What do we achieve with this belief? Nothing. We just feed ourselves with emotional dependency, a terrible anxiety, and a constant search for that “other half” who will never fill that hole that we are feeling anyway.
We always search outside ourselves for that which we think we’re lacking inside. This is quite ironic, because depending on others to fill our holes makes us need others to feel well and happy.
Discover: 7 Benefits of Being Single and Happy
However, it doesn’t matter how much we search, how much enthusiasm we put into it, and how many lies we tell ourselves. No matter what, we’ll keep finding ourselves in the same situation where pain and disappointment are very present.
How to avoid depending on others to fill our emotional hole
Not everything that other people think is right is true.
When you feel overwhelmed because you feel different, when people laugh at you because you haven’t found anyone and loneliness is what awaits you, stop trying to fit in.
Stop wanting your life to be how others tell you it should be.
Sometimes, we should start questioning certain beliefs that we consider to be true. After all, in reality there are many other ways of seeing and experiencing things.
Trying to live in the same way as everyone else can be really exhausting and frustrating. It’s not necessary to have a partner, nor to have children, to feel fulfilled and complete.
This is a belief that tries to make those who distance themselves from what up until now has been considered “the path you have to follow” feel unhappy.
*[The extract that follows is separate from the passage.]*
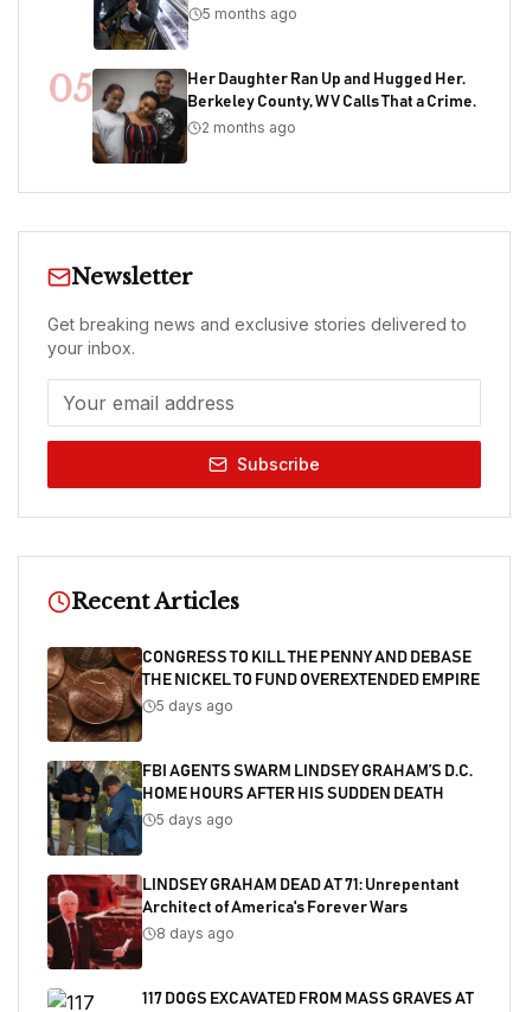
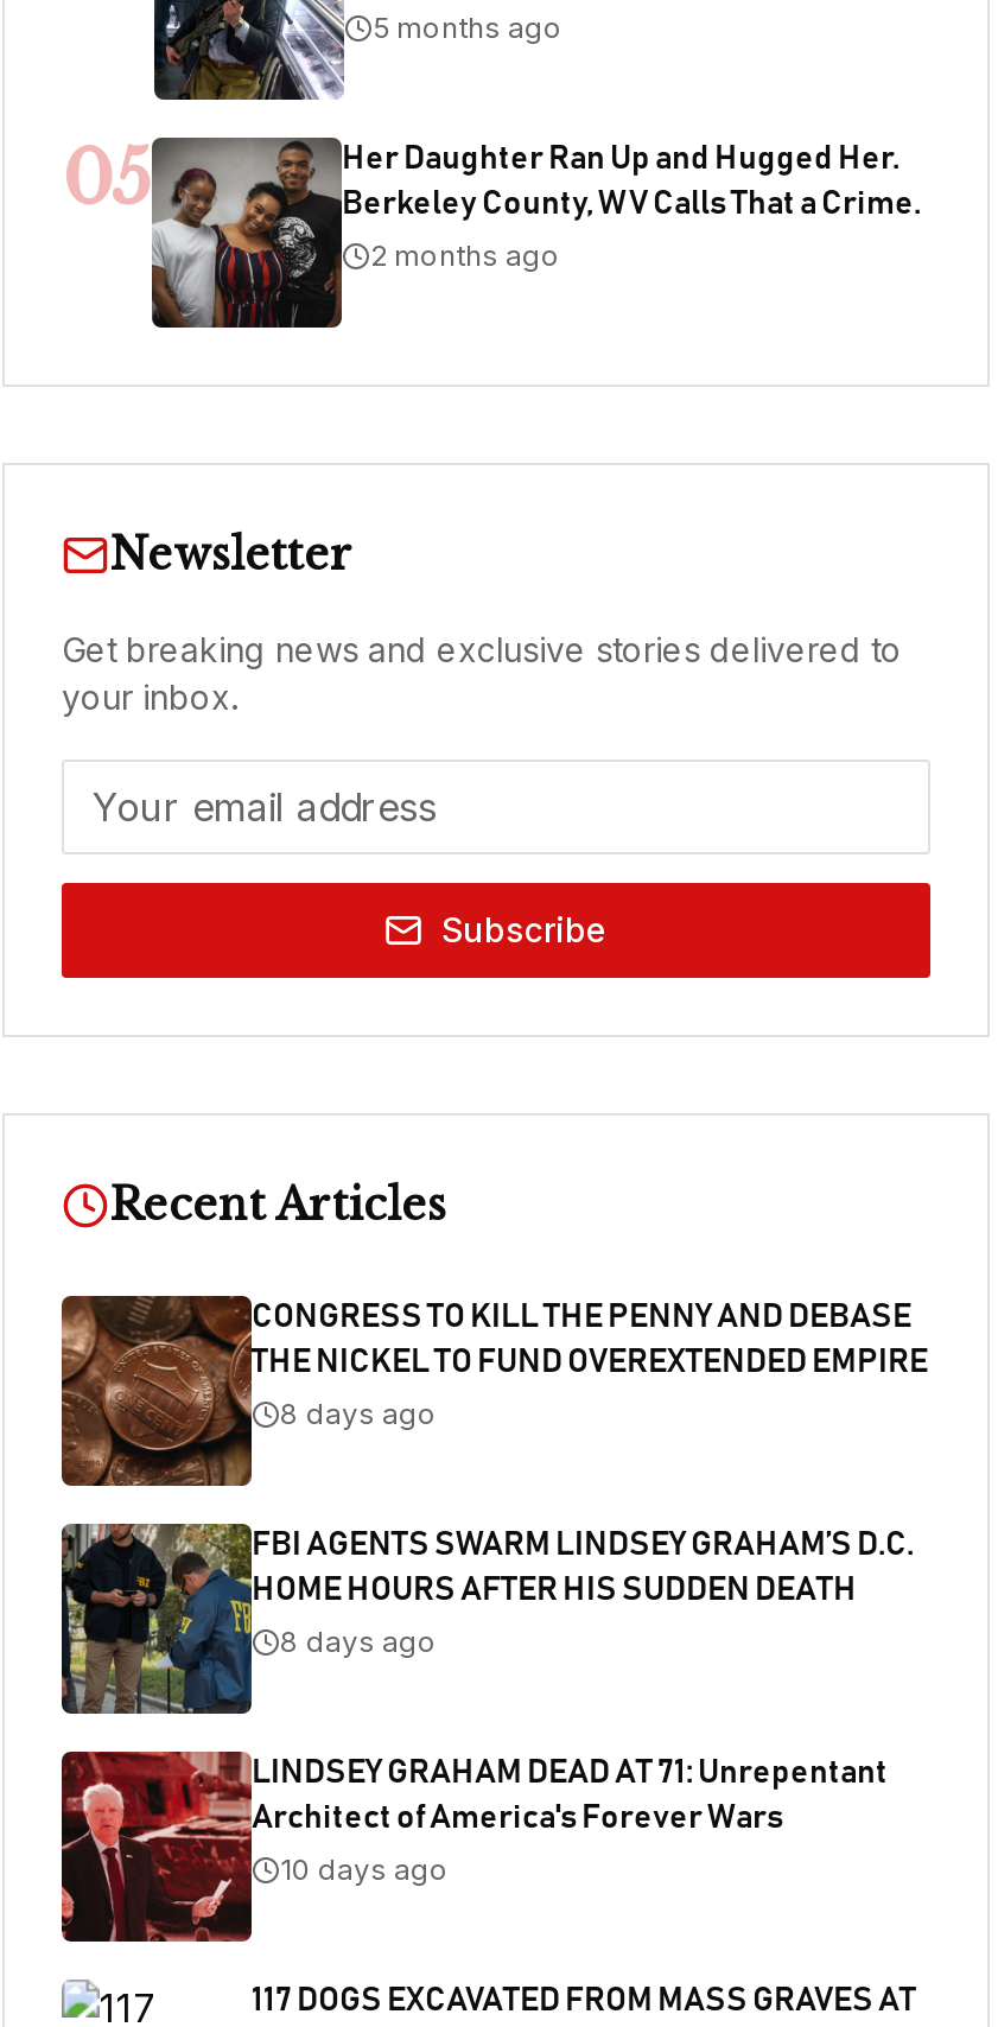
[156,697,233,715] 5 days ago -> [280,1396,437,1431] 8 days ago
[156,811,233,828] 5 days ago -> [280,1623,437,1659] 8 days ago
[156,924,235,942] 8 days ago -> [280,1851,449,1887] 10 days ago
Love yourself, treat yourself
The very concept of believing we need another half encourages us to stop putting ourselves first in order to prioritize another person who will make us feel complete.
However, this will achieve nothing more than feeding the hole that we’re trying to fill with people, loving words, shows of affection and a love that we don’t even give ourselves.
We’re not aware that if we want this emotional hole to disappear, we need to love ourselves. We need to treat ourselves and think of ourselves first before getting involved in a relationship and proclaiming a love that we don’t even give ourselves.
It will only be then that we won’t depend on anyone else.
Then, if a relationship doesn’t work, this hole that caused us so much suffering won’t reappear. Then, we’ll know we don’t need anyone to fill it.
We just needed to put our focus on ourselves.
Before you go, don’t miss: 5 Permissions You Must Give Yourself Today for Emotional Growth
Stop thinking you need someone. Stop feeding that hole that has been created with mistaken beliefs about who you are and what you should be in order to feel complete.
It’s time to love yourself and to prioritize yourself, even though this is still sometimes seen in a poor light and is still considered “selfish” today.
Don’t let yourself continue believing that everything you hear around you is the only truth.
Learn to question everything. After all, many beliefs do more harm than good, and some are feeding your emotional hole without you even realizing it.